- [Exercise goal]
Below is a listing. Write out exactly its lines between the one holding "- 20 jul 2026, 1:24 p. m." and the one holding "- una persona habría perdido la vida", inclusive.

** Data supplied follows **

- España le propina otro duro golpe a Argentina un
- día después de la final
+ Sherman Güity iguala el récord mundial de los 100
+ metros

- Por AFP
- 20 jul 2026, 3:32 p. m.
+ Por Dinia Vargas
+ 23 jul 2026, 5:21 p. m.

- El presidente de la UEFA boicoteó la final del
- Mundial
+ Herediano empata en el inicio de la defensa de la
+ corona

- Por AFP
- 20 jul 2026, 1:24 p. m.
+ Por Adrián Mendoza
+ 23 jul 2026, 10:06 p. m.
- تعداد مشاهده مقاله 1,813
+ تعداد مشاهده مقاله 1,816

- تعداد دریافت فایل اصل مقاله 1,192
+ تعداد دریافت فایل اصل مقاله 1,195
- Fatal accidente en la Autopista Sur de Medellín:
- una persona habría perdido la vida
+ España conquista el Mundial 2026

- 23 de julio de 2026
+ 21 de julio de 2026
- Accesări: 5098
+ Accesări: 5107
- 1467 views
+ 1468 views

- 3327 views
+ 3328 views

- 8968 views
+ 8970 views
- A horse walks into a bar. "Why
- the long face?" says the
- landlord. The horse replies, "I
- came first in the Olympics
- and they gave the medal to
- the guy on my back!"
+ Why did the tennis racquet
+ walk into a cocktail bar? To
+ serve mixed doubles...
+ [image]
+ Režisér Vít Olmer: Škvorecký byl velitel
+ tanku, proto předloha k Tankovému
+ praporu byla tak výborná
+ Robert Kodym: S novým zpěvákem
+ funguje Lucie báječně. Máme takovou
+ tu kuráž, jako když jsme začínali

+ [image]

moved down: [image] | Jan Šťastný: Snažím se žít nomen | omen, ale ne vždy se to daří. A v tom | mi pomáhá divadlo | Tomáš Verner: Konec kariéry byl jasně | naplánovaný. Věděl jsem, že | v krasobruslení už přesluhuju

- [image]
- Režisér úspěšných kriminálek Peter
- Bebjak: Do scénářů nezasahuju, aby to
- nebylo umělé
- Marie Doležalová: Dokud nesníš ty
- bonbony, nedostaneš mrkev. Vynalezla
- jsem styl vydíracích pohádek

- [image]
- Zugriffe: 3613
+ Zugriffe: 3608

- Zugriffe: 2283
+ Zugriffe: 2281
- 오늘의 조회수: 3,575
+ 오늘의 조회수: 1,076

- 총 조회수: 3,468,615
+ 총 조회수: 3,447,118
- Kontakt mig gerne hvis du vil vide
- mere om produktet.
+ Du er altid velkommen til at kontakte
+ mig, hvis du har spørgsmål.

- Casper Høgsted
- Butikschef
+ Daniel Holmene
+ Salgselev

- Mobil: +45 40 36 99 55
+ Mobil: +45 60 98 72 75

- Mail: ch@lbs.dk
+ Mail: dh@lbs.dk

** End of Data supplied **

- [Answer to this problem]
- 20 jul 2026, 1:24 p. m.
+ Por Adrián Mendoza
+ 23 jul 2026, 10:06 p. m.
- تعداد مشاهده مقاله 1,813
+ تعداد مشاهده مقاله 1,816

- تعداد دریافت فایل اصل مقاله 1,192
+ تعداد دریافت فایل اصل مقاله 1,195
- Fatal accidente en la Autopista Sur de Medellín:
- una persona habría perdido la vida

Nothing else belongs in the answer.